There’s little in the news these days to give us much hope. Who looks forward to hearing more news about The Ukraine, Ebola in Africa, ISIS in Iraq and bombardments in the Gaza strip?
Twenty-five years ago, there was much rejoicing as we followed the news–from Poland, Hungary, East Germany, Czechoslovakia and Romania, and later from Lithuania, Latvia, Estonia, Russia and eventually Albania. Communism was collapsing. The barbed wire was being rolled up. Crowds with sledge hammers attacked the hated wall. Those were heady, exciting and hope-filled days. There was much to rejoice about.
Against the background of all this current news, I celebrated becoming a senior citizen this weekend. When you’ve spent most of your life in something called ‘Youth With A Mission’, you live with a a certain self-denial about age creeping up on you. But now, undeniably, the ripe old age of sixty-five has overtaken me.
The Daily Light reading for my birthday, September 7, is headed ‘Rejoicing in hope’. I read this together with the wonderful people who are part of the rich inheritance God has given me in my adopted homeland: my wife, three sons, three daughters-in-law and three grandchildren. The reading was all about hope, a major theme for me over the past twenty-five years.
Paul, who suffered imprisonment, beatings, riots, suffering, injustices and shipwrecks, urged his Roman readers–and us today–to ‘rejoice in hope’ of the glory of God (Ro 5:2).
Personally, I have much to rejoice about. I first arrived in Europe forty years ago, managing a company of singers, dancers and musicians on a concert tour through cathedrals and beautiful churches in England and Holland. I had no thought of remaining in Europe but found myself returning here a year later to work for a ministry called Dilaram, maybe for a year or two.
Another year later, I found myself being married to a Dutch girl, Ronnie de Graaf, alias Romkje Fountain-de Graaf. Dilaram had by then become part of YWAM. I was now getting an inkling that Holland could become my long-term home. One of the verses through which God had spoken to me about leaving New Zealand in the first place was from the July 26 reading that same Daily Light:
By faith Abraham,…called to go out into a place which he should after receive for an inheritance, obeyed (Heb 11:8)
This verse had returned to me repeatedly at key moments of my journey, including the weekend that I flew back to Europe to work with Dilaram. Would this be the place where I would receive my inheritance? I was prepared to leave the choice with God, in response to the second verse of that Daily Light reading: He shall choose our inheritance for us (Ps 47:4).

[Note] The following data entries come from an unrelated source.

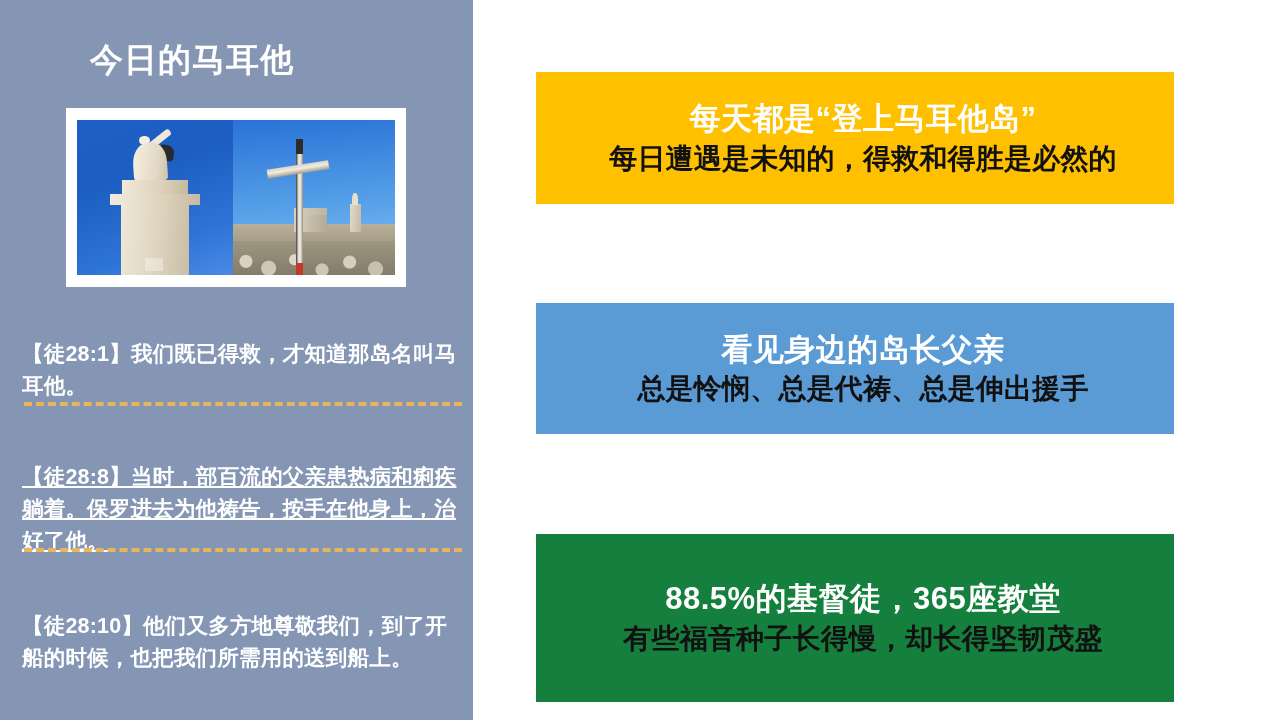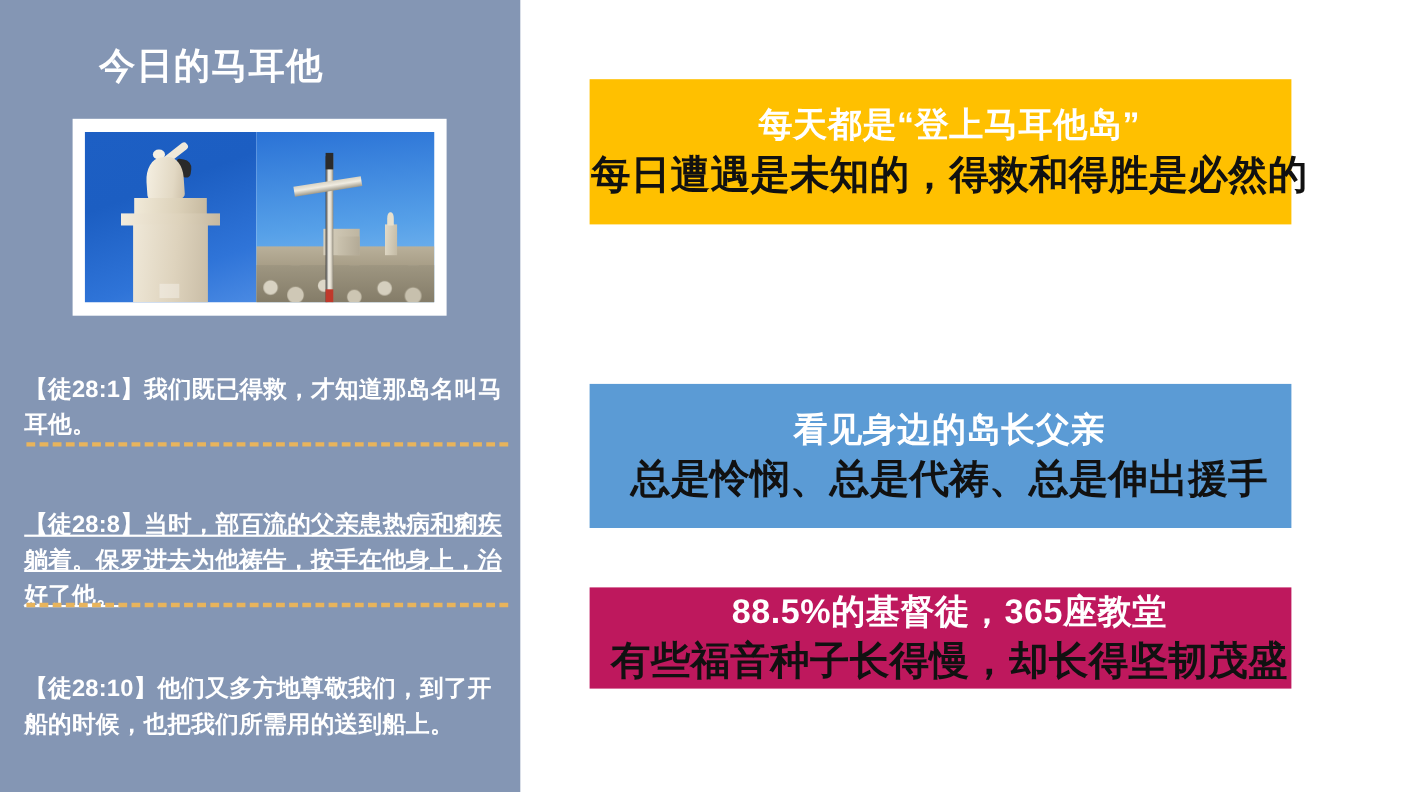--- a/index.html
+++ b/index.html
@@ -287,7 +287,7 @@
   }
   .callout .line-bottom {
     color: #111111;
-    font-size: 36px;
+    font-size: 28px;
     font-weight: bold;
     letter-spacing: 0.2px;
     line-height: 1.22;

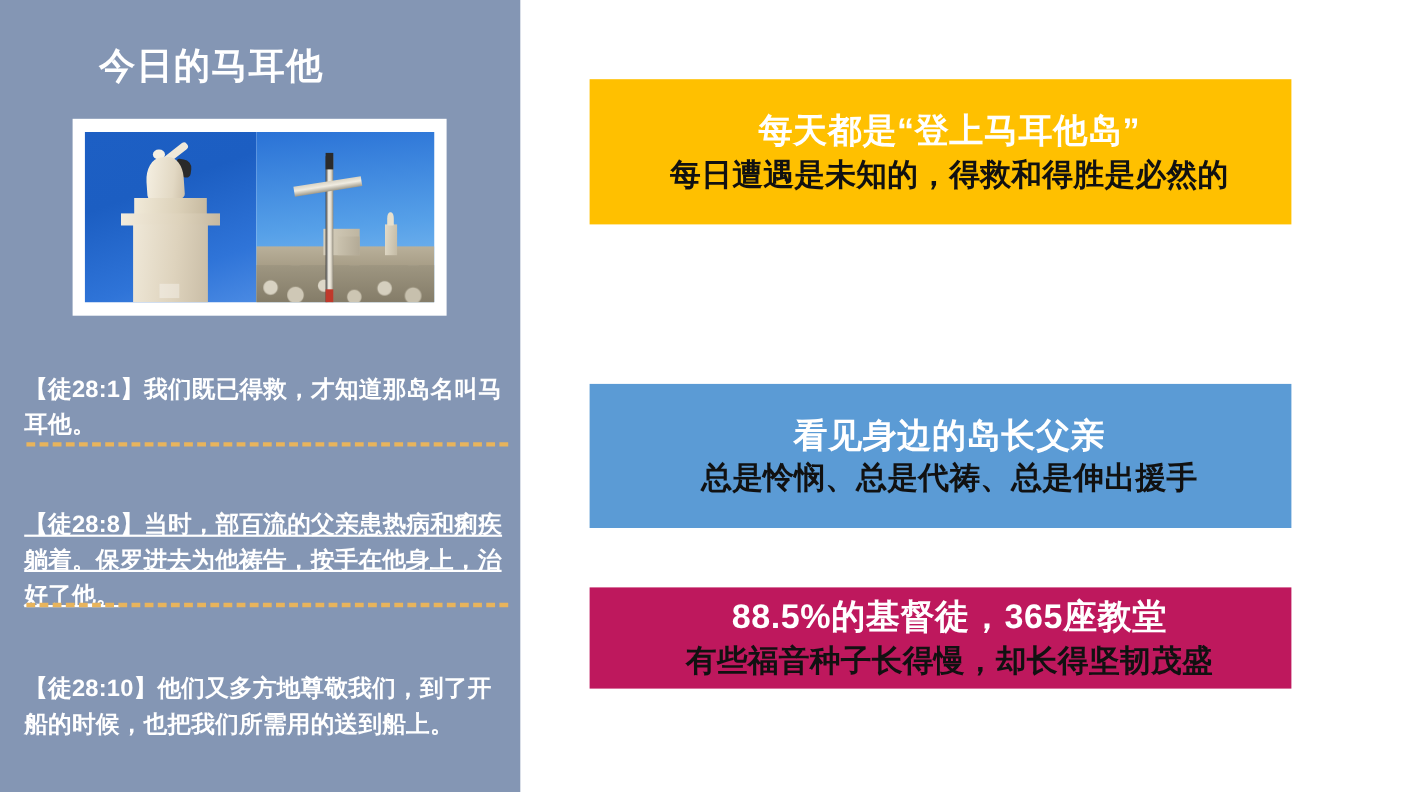--- a/index.html
+++ b/index.html
@@ -303,7 +303,6 @@
     top: 303px;
     height: 131px;
     background: #5b9bd5;
-    margin-top: 46px;
   }
   .callout-orange {
     top: 534px;

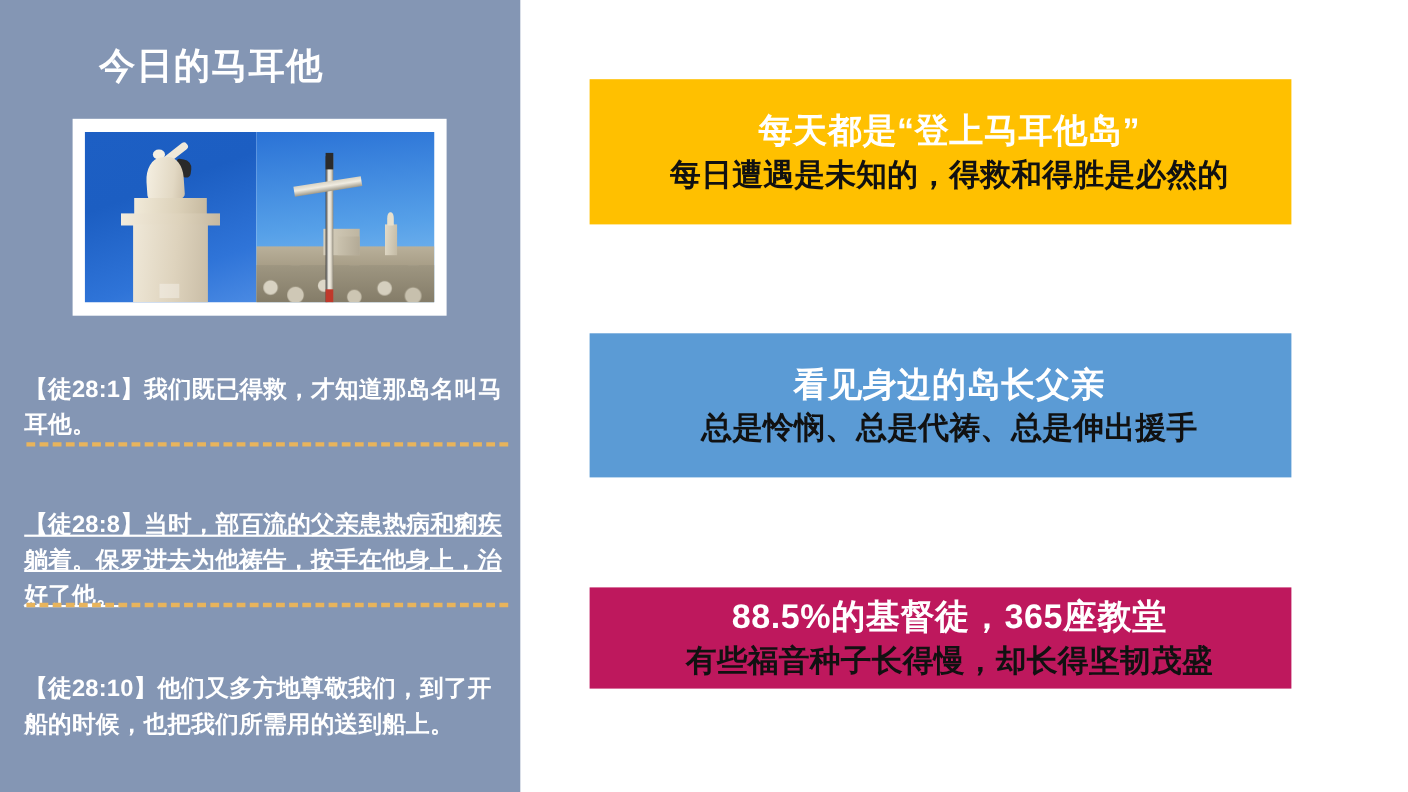--- a/index.html
+++ b/index.html
@@ -306,8 +306,8 @@
   }
   .callout-orange {
     top: 534px;
-    height: 92px;
-    background: #be185d;
+    height: 168px;
+    background: #15803d;
   }
 </style>
 </head>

To be honest, a few months after arriving at Heidebeek I was having doubts about whether or not I had made the right move. What was I doing stuck out here among cows in the Dutch countryside? As I stared out the window of my office, someone knocked at my door, handed me a sheet of paper with some verses written on it, and said they had felt impressed to give me these verses. In one glance, I realised where these verses came from: the Daily Light reading of July 26! By faith Abraham,…. He shall choose… He led him about… I am the Lord thy God which leadeth thee… We walk by faith… etc. But here it was sometime in November! And this person had no idea how meaningful that particular selection of verses was for me.
This weekend therefore was an occasion to reflect on that promised inheritance: almost four decades of ministry in Holland and Europe, and now this growing extended family. Ample reason to rejoice!
Yet, as already stated, there seems little to rejoice about the storm clouds on the global horizon these days. Does Paul really expect us to rejoice in the face of such threats to global peace?
Many were rejoicing in the progress made towards global inter-connectedness through world trade and financing. They believed secular liberalism to have been the end station, the ‘end of history’. Recent events have been a rude shock to this perspective.
The same thinking was prevalent prior to World War One, seen as an aberration to be gotten over as quickly as possible to get back to progress as normal. We all know what followed: a depression, another world war, and a cold war. And now the hope of 1989 is evaporating.
So how then can we rejoice? Paul does not tell us to rejoice in hope of a better world through human effort, but in hope of the glory of God. So long as here in Europe we continue to suppress the knowledge of God we once had and fail to give thanks to him, things will fall apart, the centre will not hold.
Rejoicing in the hope of the glory of God means we continue to pray for God’s kingdom to come on this planet, for his will to be done on earth and his glory to be seen–even here in Europe.